44

I am representing my 3d data using its sample covariance matrix. I want to know what the determinant of covariance Matrix represents. If the determinant is positive, zero, negative, high positive, high negative, what does it mean or represent?

Thanks

EDIT:

Covariance is being used to represent variance for 3d coordinates that I have. If my covariance matrix A determinant is +100, and the other covariance matrix B determinant is +5. Which of these values show if the variance is more or not. Which value tells that data points are more dispersed. Which value shows that readings are further away from mean.

orange14
  • 583

4 Answers4

40

I would like to point out that there is a connection between the determinant of the covariance matrix of (Gaussian distributed) data points and the differential entropy of the distribution.

To put it in other words: Let's say you have a (large) set of points from which you assume it is Gaussian distributed. If you compute the determinant of the sample covariance matrix then you measure (indirectly) the differential entropy of the distribution up to constant factors and a logarithm. See, e.g, Multivariate normal distribution.

The differential entropy of a Gaussian density is defined as:

$$H[p] = \frac{k}{2}(1 + \ln(2\pi)) + \frac{1}{2} \ln \vert \Sigma \vert\;,$$

where $k$ is the dimensionality of your space, i.e., in your case $k=3$.

$\Sigma$ is positive semi-definite, which means $\vert \Sigma \vert \geq 0$.

The larger $\vert \Sigma \vert$, the more are your data points dispersed. If $\vert \Sigma \vert = 0$, it means that your data ponts do not 'occupy the whole space', meaning that they lie, e.g., on a line or a plane within $\mathbb{R}^3$. Somewhere I have read, that $\vert \Sigma \vert$ is also called generalized variance.

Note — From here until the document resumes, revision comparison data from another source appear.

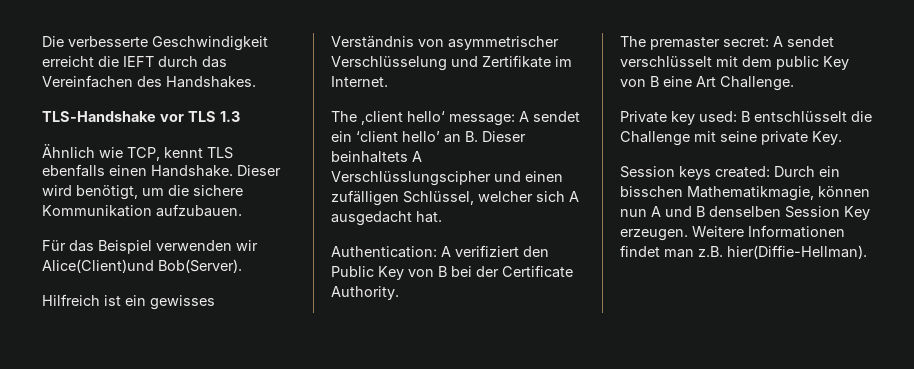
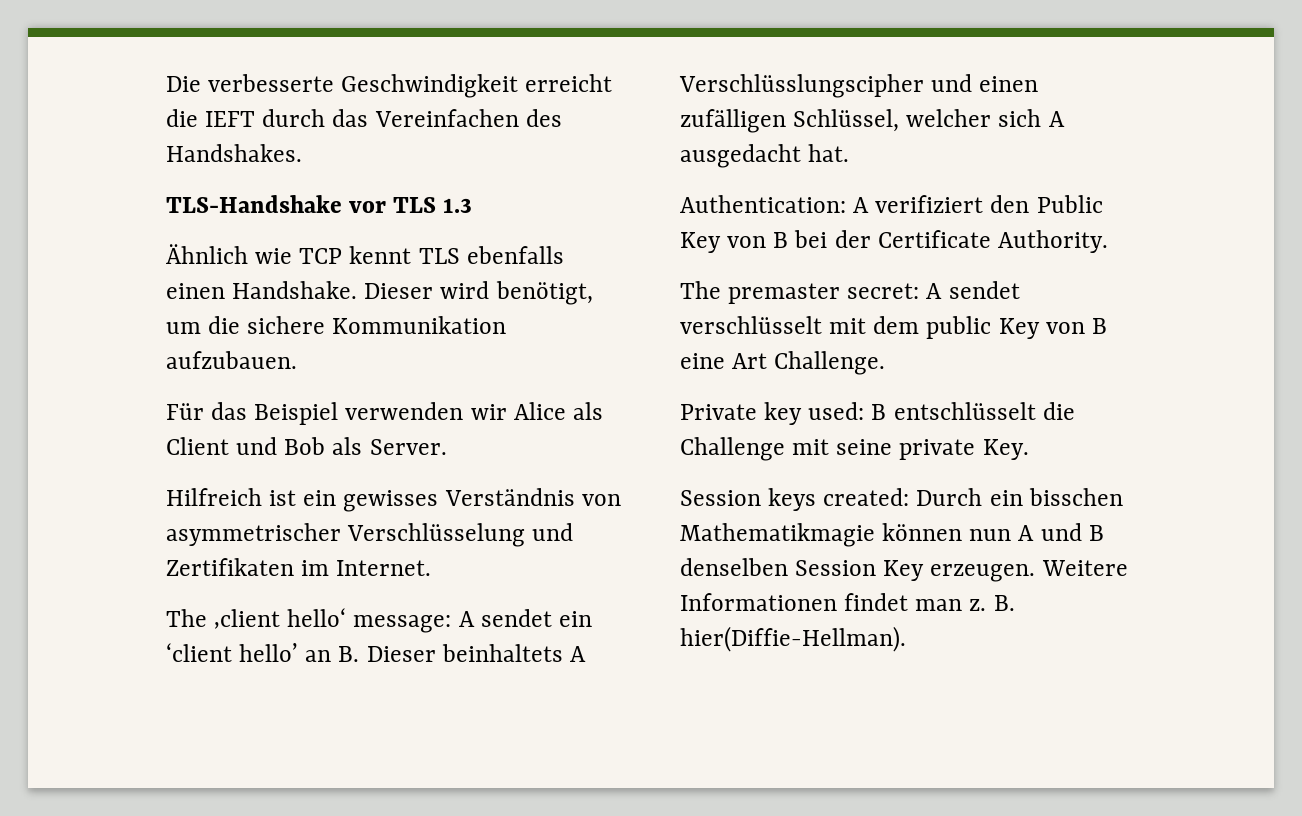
- Ähnlich wie TCP, kennt TLS ebenfalls einen Handshake.
+ Ähnlich wie TCP kennt TLS ebenfalls einen Handshake.
- Für das Beispiel verwenden wir Alice(Client)und Bob(Server).
+ Für das Beispiel verwenden wir Alice als Client und Bob als Server.
- Hilfreich ist ein gewisses Verständnis von asymmetrischer Verschlüsselung und Zertifikate im Internet.
+ Hilfreich ist ein gewisses Verständnis von asymmetrischer Verschlüsselung und Zertifikaten im Internet.
- Session keys created: Durch ein bisschen Mathematikmagie, können nun A und B denselben Session Key erzeugen.
+ Session keys created: Durch ein bisschen Mathematikmagie können nun A und B denselben Session Key erzeugen.
- Weitere Informationen findet man z.B. hier(Diffie-Hellman).
+ Weitere Informationen findet man z. B. hier(Diffie-Hellman).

Alexander Vigodner is right, it captures the volume of your data cloud.

Since a sample covariance matrix is defined somewhat like: $$\Sigma = \frac{1}{N-1} \sum_{i=1}^N (\vec{x}_i - \vec{\mu})(\vec{x}_i - \vec{\mu})^T\; $$ it follows, that you do not capture any information about the mean. You can verify that easily by adding some large constant vectorial shift to your data; $\vert \Sigma \vert$ should not change.

I don't want to go to much into detail, but there is also a connection to PCA. Since the eigenvalues $\lambda_1, \lambda_2, \lambda_3$ of $\Sigma$ correspond to the variances along the principal component axis of your data points, $\vert \Sigma \vert$ captures their product, because by definition the determinant of a matrix is equal to the product of its eigenvalues.

Note that the largest eigenvalue corresponds to the maximal variance w.r.t. to your data (direction given by the corresponding eigenvector, see PCA).

JTB
  • 558
tmp
  • 401
18

It cannot be negative, since the covariance matrix is positively (not necessary strictly) defined. So all it's eigenvalues are not negative and the determinant is product of these eigenvalues. It defines (square root of this) in certain sense the volume of n (3 in your case) dimensional $\sigma$-cube. It is analog $\sigma$ for 1 dimensional case.
Notice that mulitvarite normal distribution is defined as $$ f_{\mathbf x}(x_1,\ldots,x_k) = \frac{1}{\sqrt{(2\pi)^k|\boldsymbol\Sigma|}} \exp\left(-\frac{1}{2}({\mathbf x}-{\boldsymbol\mu})^T{\boldsymbol\Sigma}^{-1}({\mathbf x}-{\boldsymbol\mu}) \right), $$ Here $|\Sigma|$ is determinant of $\Sigma$.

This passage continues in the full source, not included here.